To do - Everything below from the line with "conditional formatting for" through the line with "background: #0ea5e9 ->" should be copied exactly, and nothing else; leave out the pictures.

Dataset records -
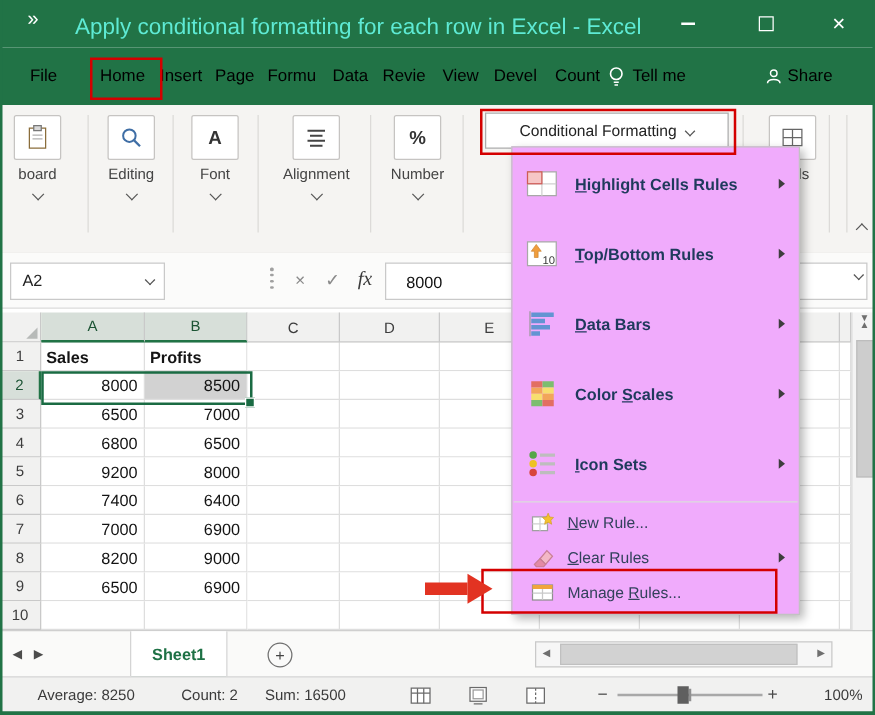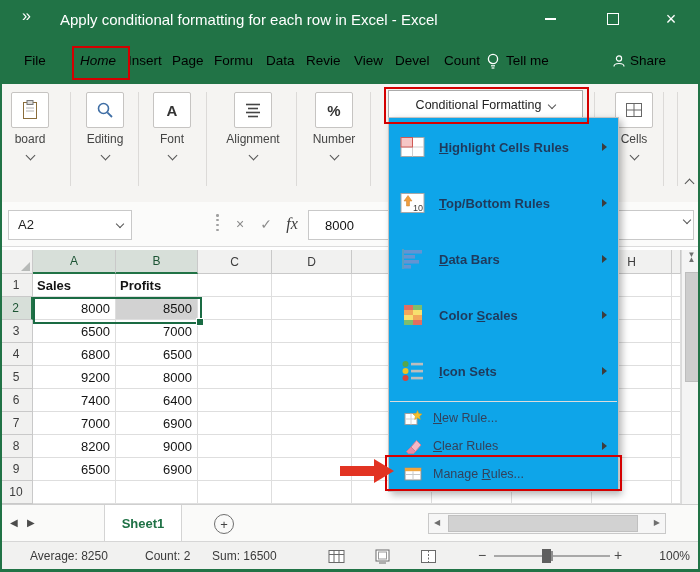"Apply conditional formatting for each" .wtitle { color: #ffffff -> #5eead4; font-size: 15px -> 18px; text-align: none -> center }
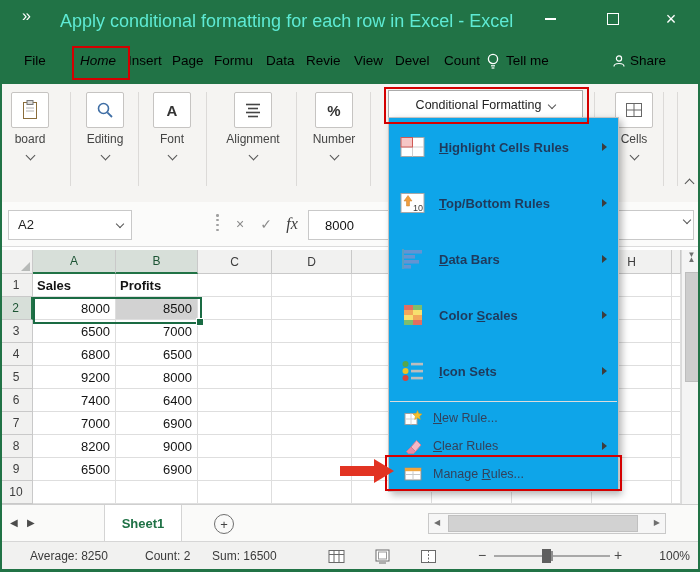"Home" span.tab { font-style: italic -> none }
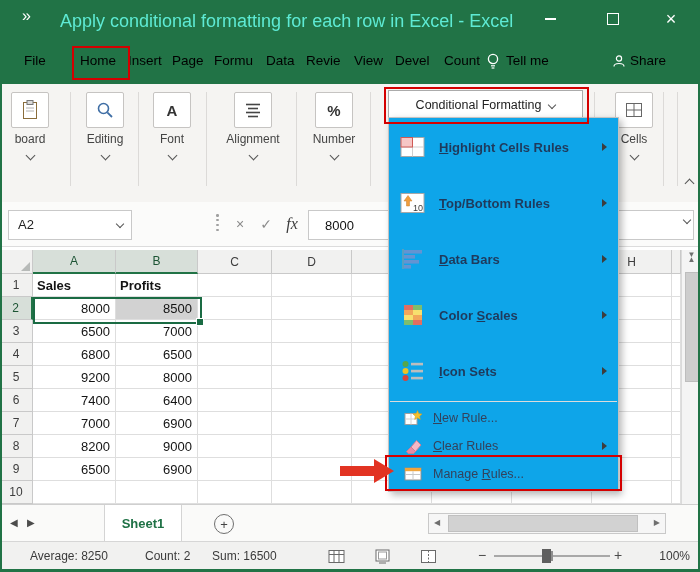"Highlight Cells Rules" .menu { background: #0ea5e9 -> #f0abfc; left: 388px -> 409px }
--
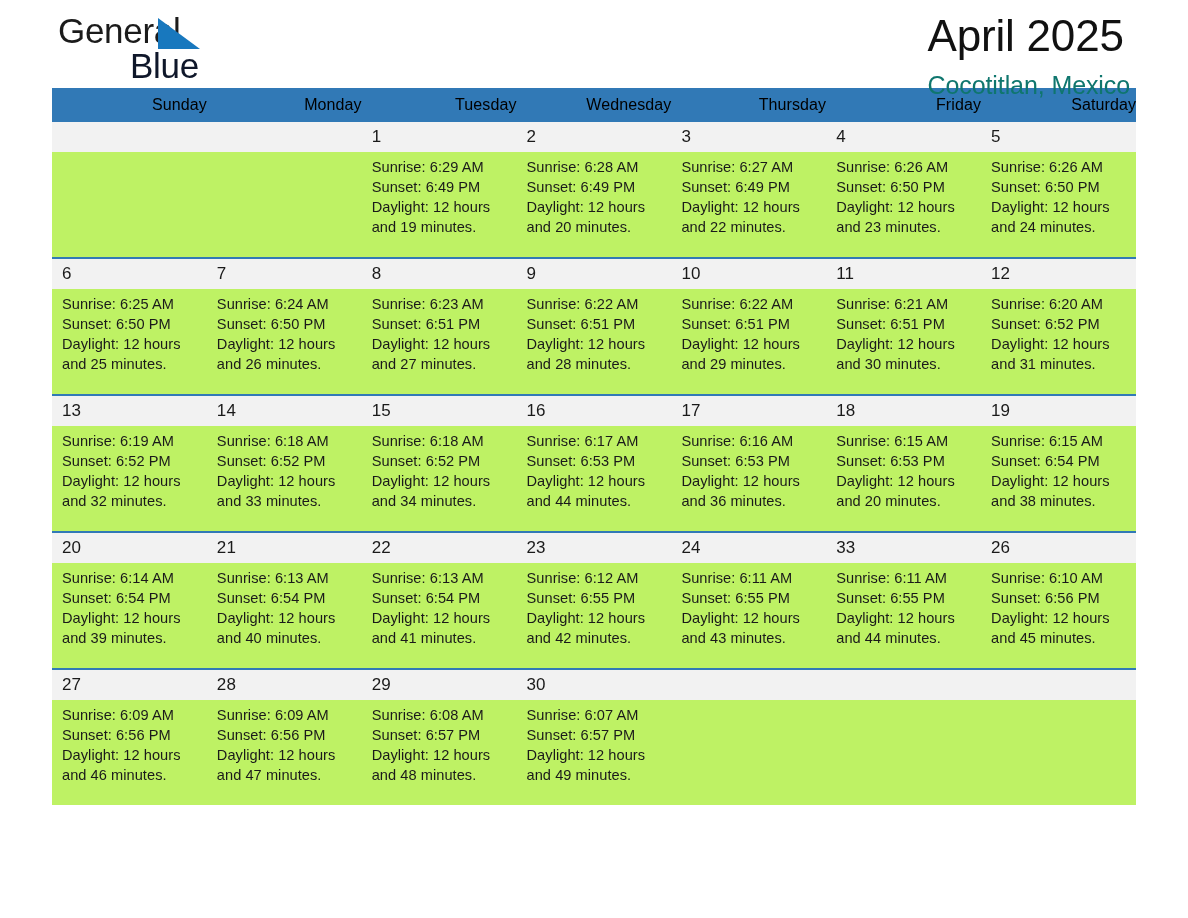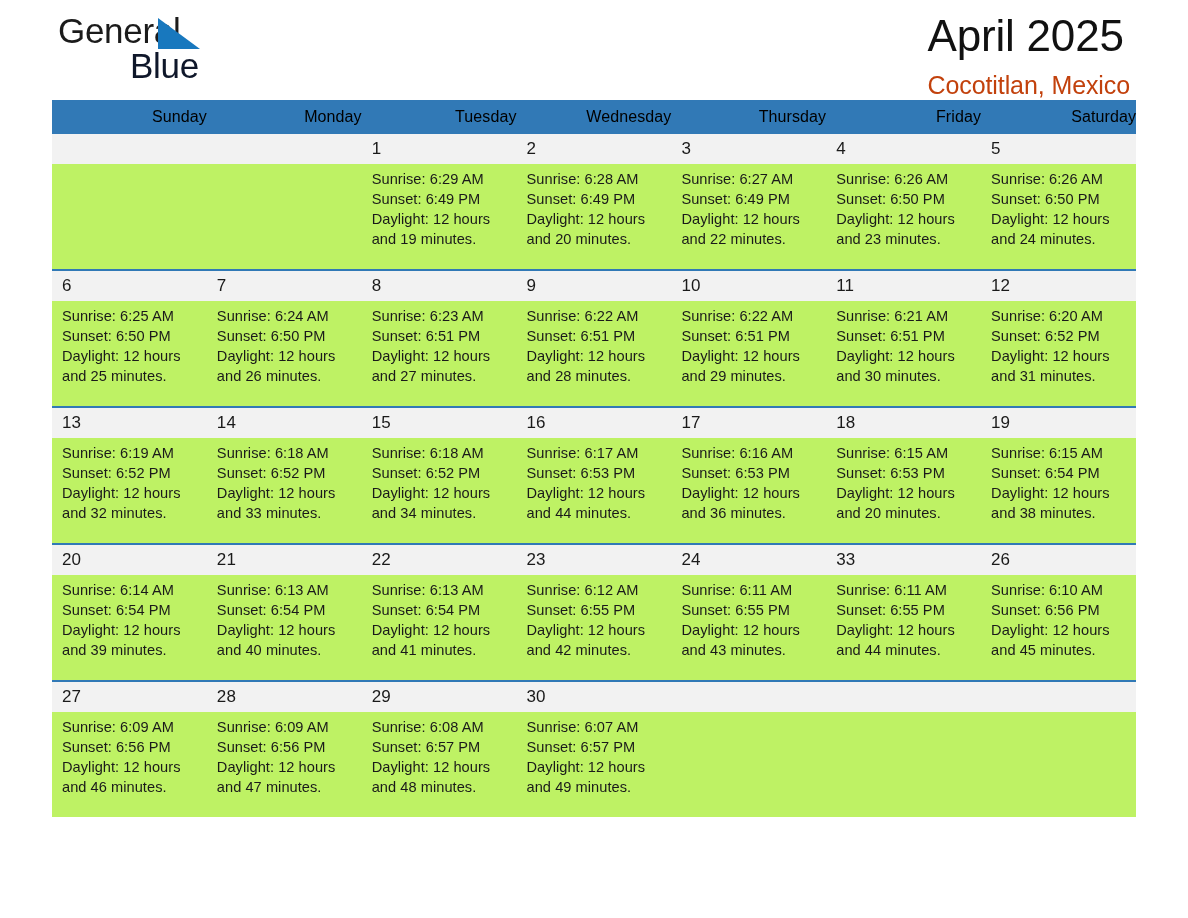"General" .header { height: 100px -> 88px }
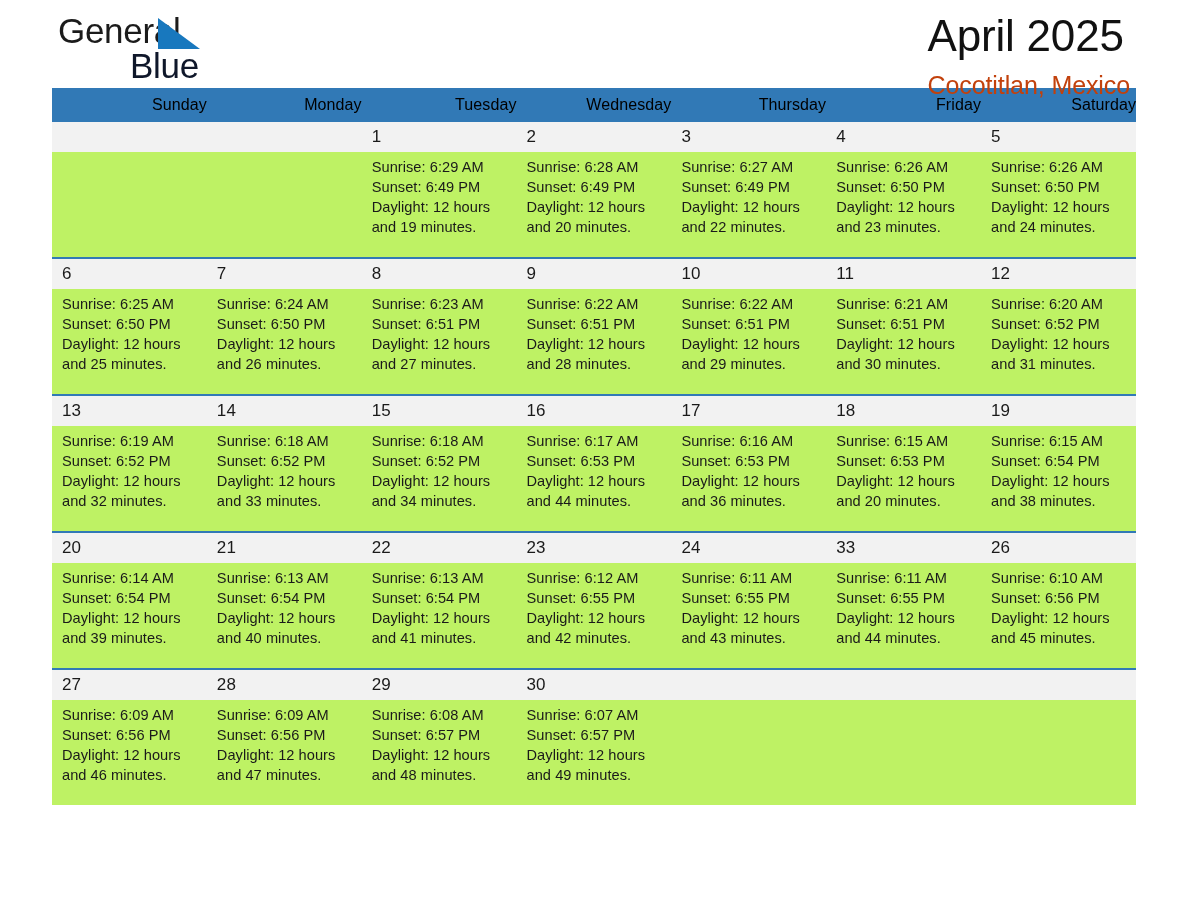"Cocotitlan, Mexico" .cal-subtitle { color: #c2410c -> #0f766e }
...
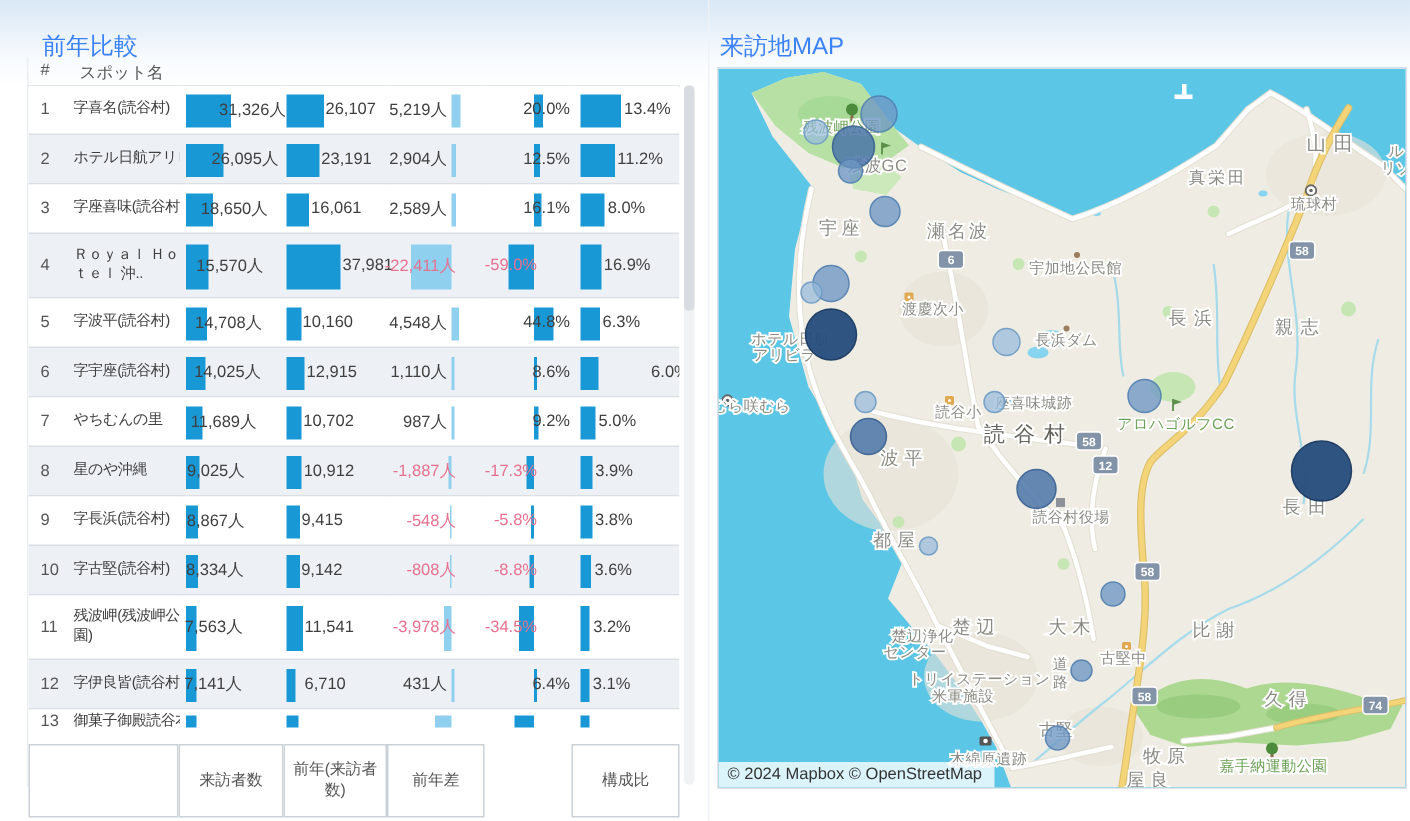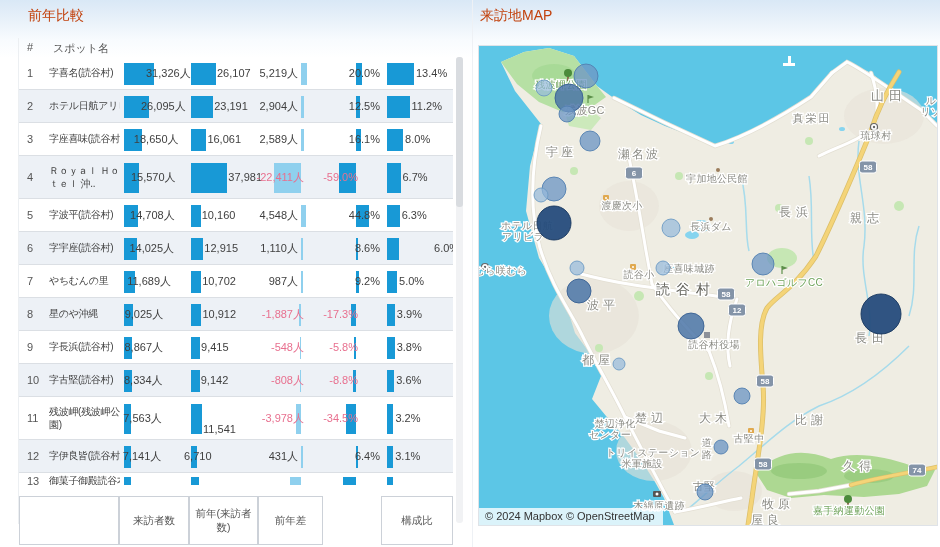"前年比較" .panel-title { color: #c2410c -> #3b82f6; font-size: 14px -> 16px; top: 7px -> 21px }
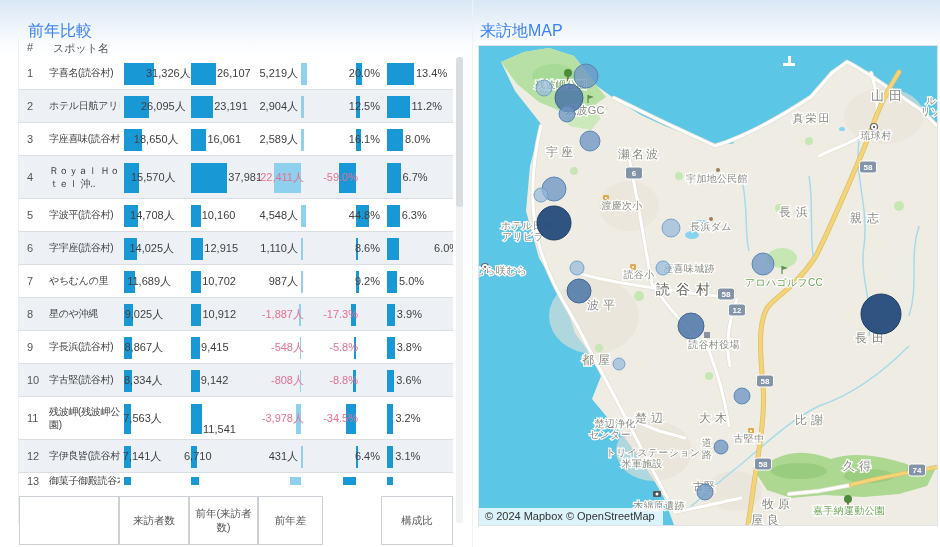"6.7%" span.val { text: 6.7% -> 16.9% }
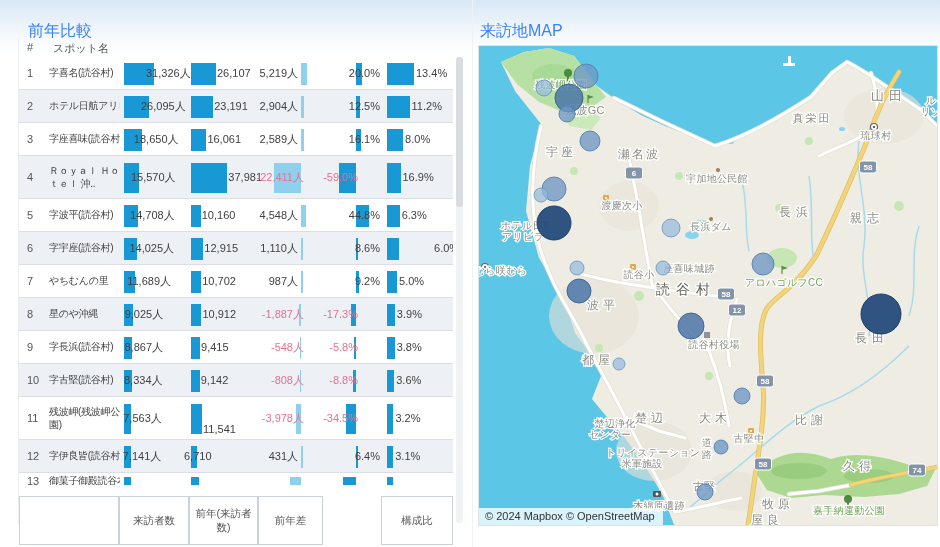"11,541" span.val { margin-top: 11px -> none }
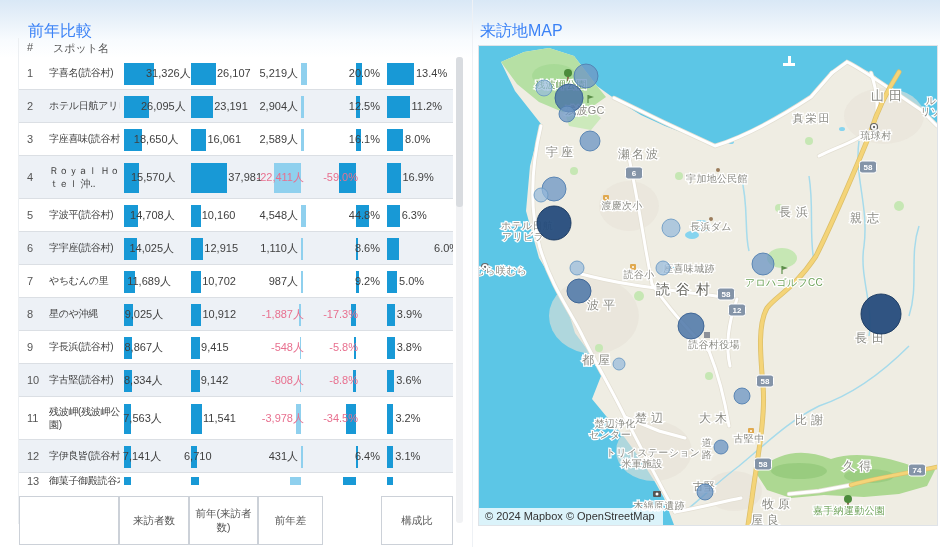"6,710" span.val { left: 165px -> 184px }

Written reply -
"Apply conditional formatting for each" .wtitle { color: #ffffff -> #5eead4; font-size: 15px -> 18px; text-align: none -> center }
"Home" span.tab { font-style: italic -> none }
"Highlight Cells Rules" .menu { background: #0ea5e9 -> #f0abfc; left: 388px -> 409px }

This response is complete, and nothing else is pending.